Vitae fall/winter 2008, Vol. 31 No. 1

Mark A. Goldberg, MD ’86 Goldberg

What does it take to be chief operating officer of a leading global biopharmaceutical services provider, with 8,800 employees and locations in 52 countries? And what drives this executive officer of an organization The Boston Globe ranks as a top-performing publicly held company and top employer in Massachusetts?

For Mark Goldberg, MD, COO of PAREXEL International, which has provided clinical development know-how for more than 25 years, it’s a passion for technology and medicine, manifested in a knack for erasing international borders to speed the development of therapeutics by expanding patient enrollment in clinical research. PAREXEL has supported thousands of clinical trials by accessing diverse patient populations to generate statistically robust data.

Goldberg, who received a degree in computer science and engineering from MIT and spent summers in the computer science lab at Mass General before UMMS, says that physicians are eager to link to global clinical trials to give their patients access to the most advanced therapies and care.

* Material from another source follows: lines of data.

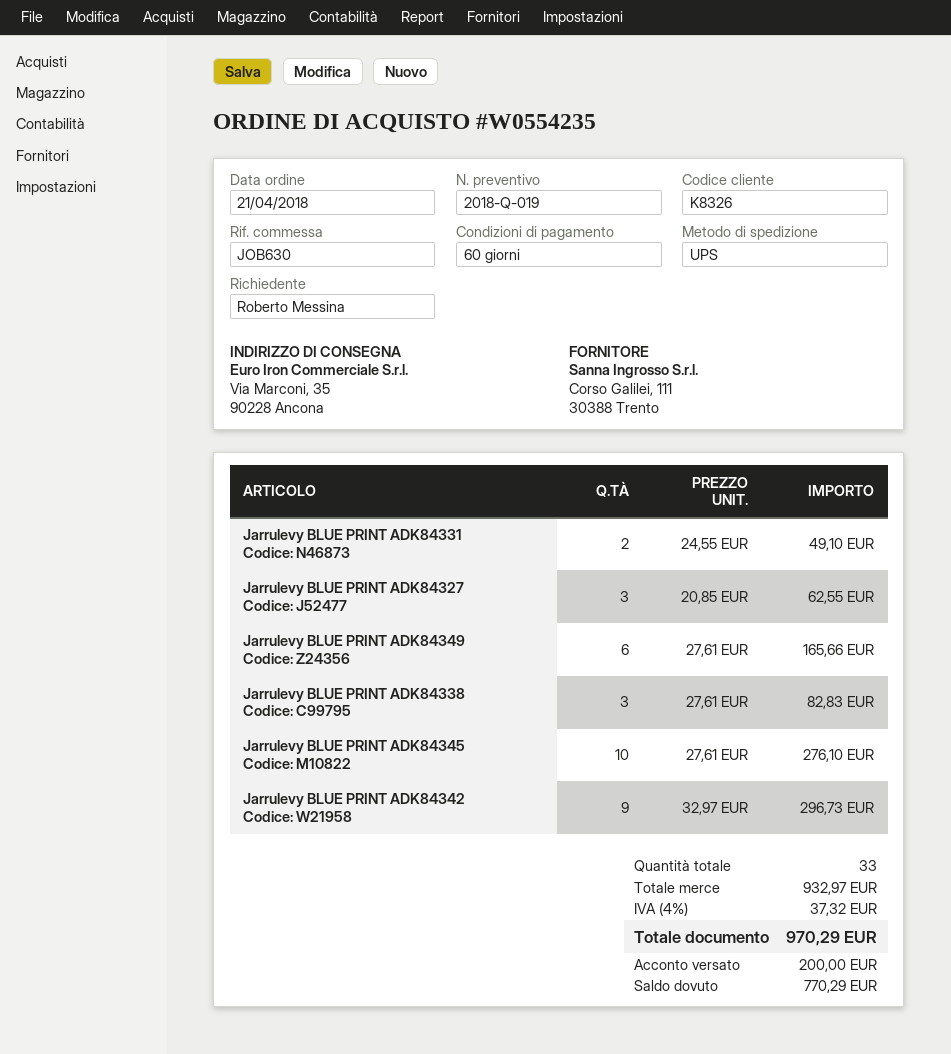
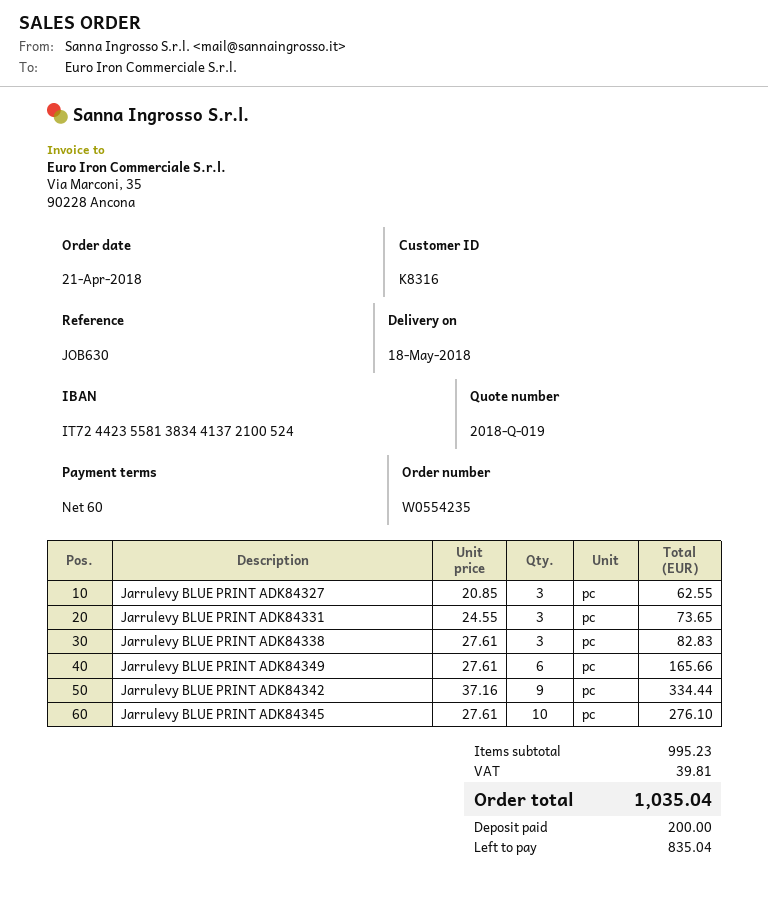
customer number: K8326 -> K8316
Jarrulevy BLUE PRINT ADK84331: 2 x 24.55 = 49.10 -> 3 x 24.55 = 73.65
Jarrulevy BLUE PRINT ADK84342: 9 x 32.97 = 296.73 -> 9 x 37.16 = 334.44
subtotal: 932.97 -> 995.23
tax: 37.32 -> 39.81
total: 970.29 -> 1035.04
balance: 770.29 -> 835.04

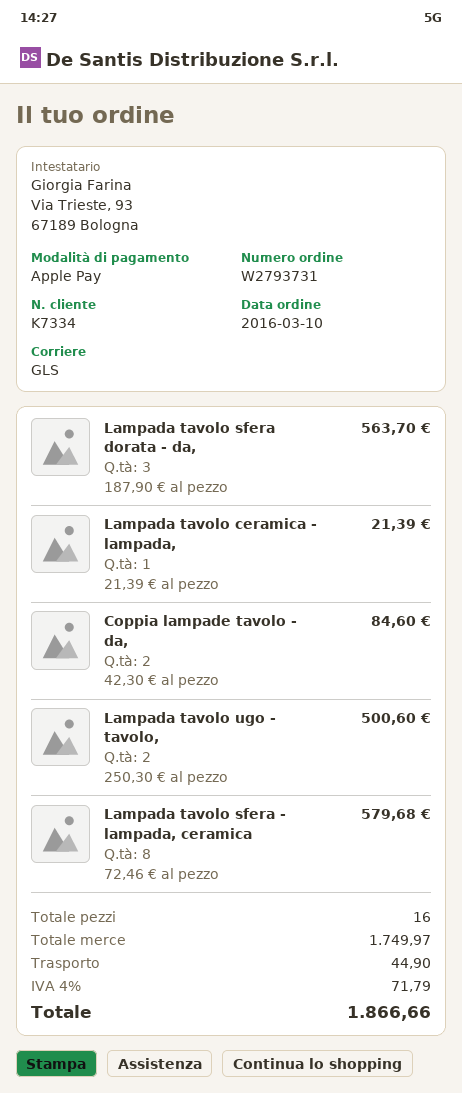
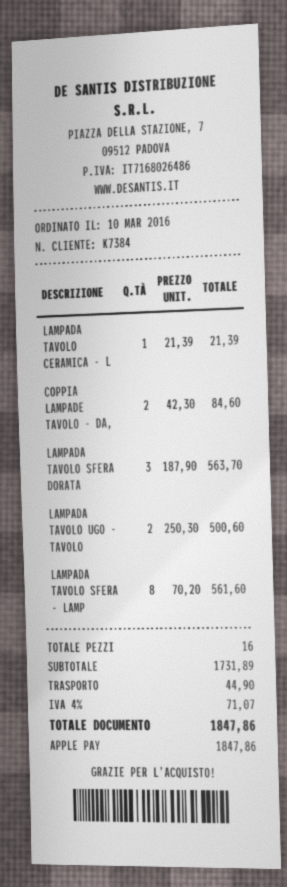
customer number: K7334 -> K7384
Lampada tavolo sfera - lampada, ceramica: 8 x 72.46 = 579.68 -> 8 x 70.20 = 561.60
subtotal: 1749.97 -> 1731.89
tax: 4% = 71.79 -> 4% = 71.07
total: 1866.66 -> 1847.86

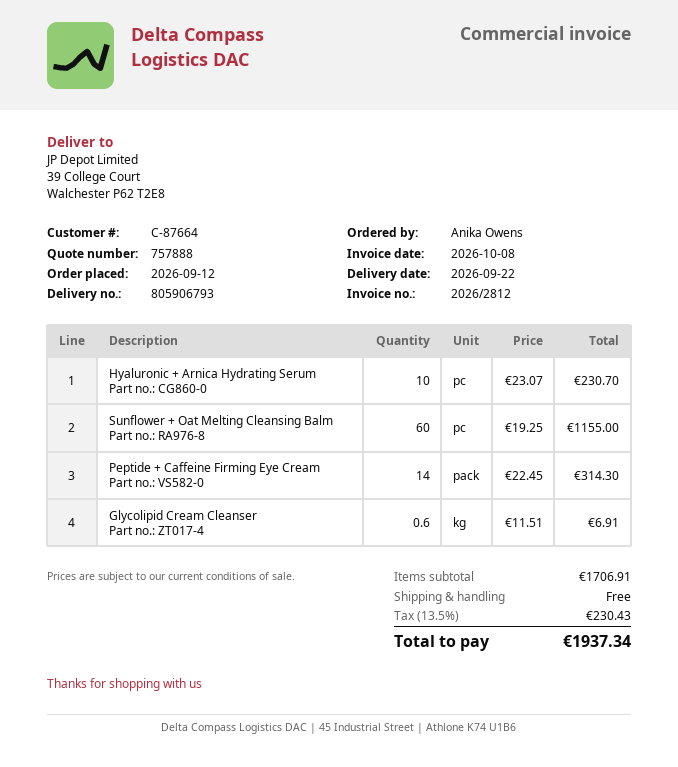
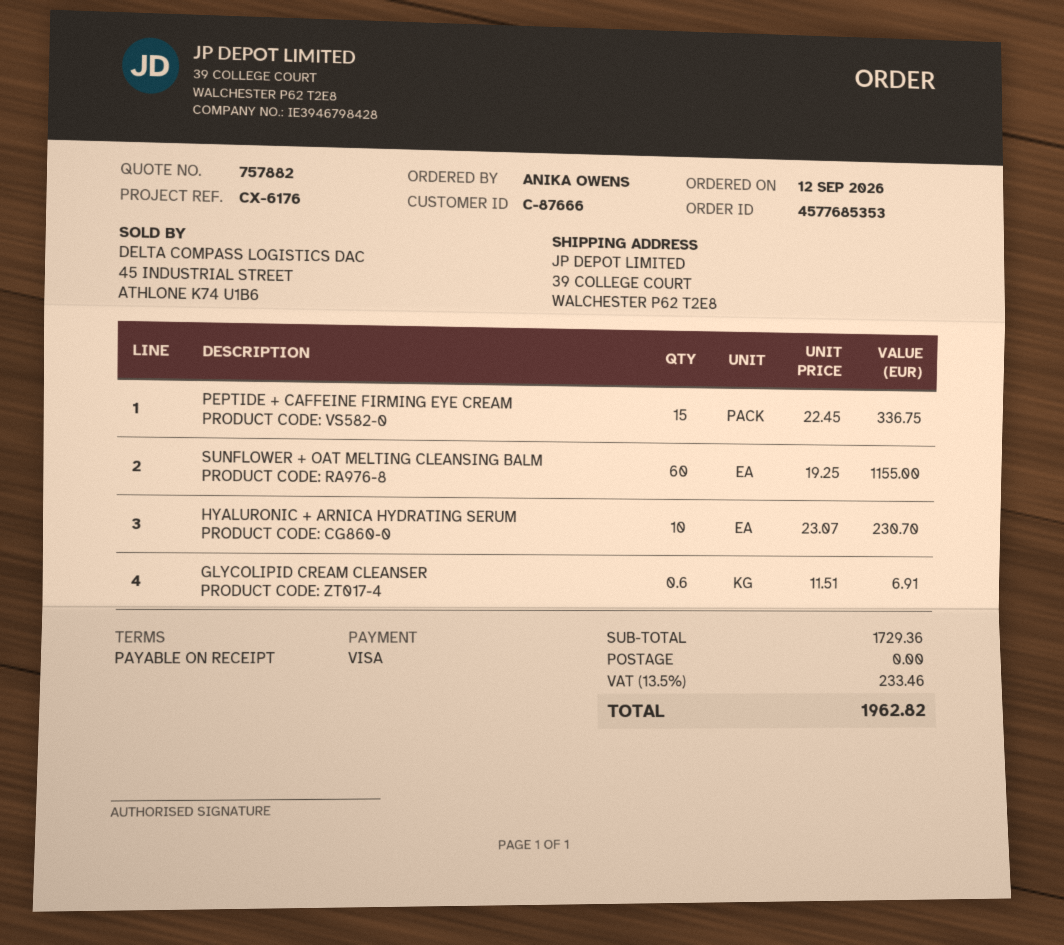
quote number: 757888 -> 757882
customer number: C-87664 -> C-87666
Peptide + Caffeine Firming Eye Cream: 14 x 22.45 = 314.30 -> 15 x 22.45 = 336.75
subtotal: 1706.91 -> 1729.36
tax: 13.5% = 230.43 -> 13.5% = 233.46
total: 1937.34 -> 1962.82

Goldberg chose UMMS because he found it “uniquely supportive, particularly of the opportunities I had to continue lab work at MGH” where he eventually trained in diagnostic radiology, served as chief resident and joined the staff. The result of an MD on top of an engineering degree, Goldberg said, “was a unique foundation to combine medicine and technology to support the development of new therapies.”

After involvement in a telehealth spin-off from MGH, Goldberg joined PAREXEL in 1997 to establish its Medical Imaging Group and then helped found its technology subsidiary, Perceptive Informatics, in 2000. In 2005, he took responsibility for the company’s Clinical Research Services business and has been able to combine his medical, technical and clinical expertise to provide evolving capabilities across a range of therapeutic areas and all phases of clinical research. He has also foreseen opportunities to help the industry move from paper-based, manual processes to greater use of technology.  His goal is to increase the productivity and efficiency of clinical research and more rapidly bring safe and effective treatments to patients worldwide.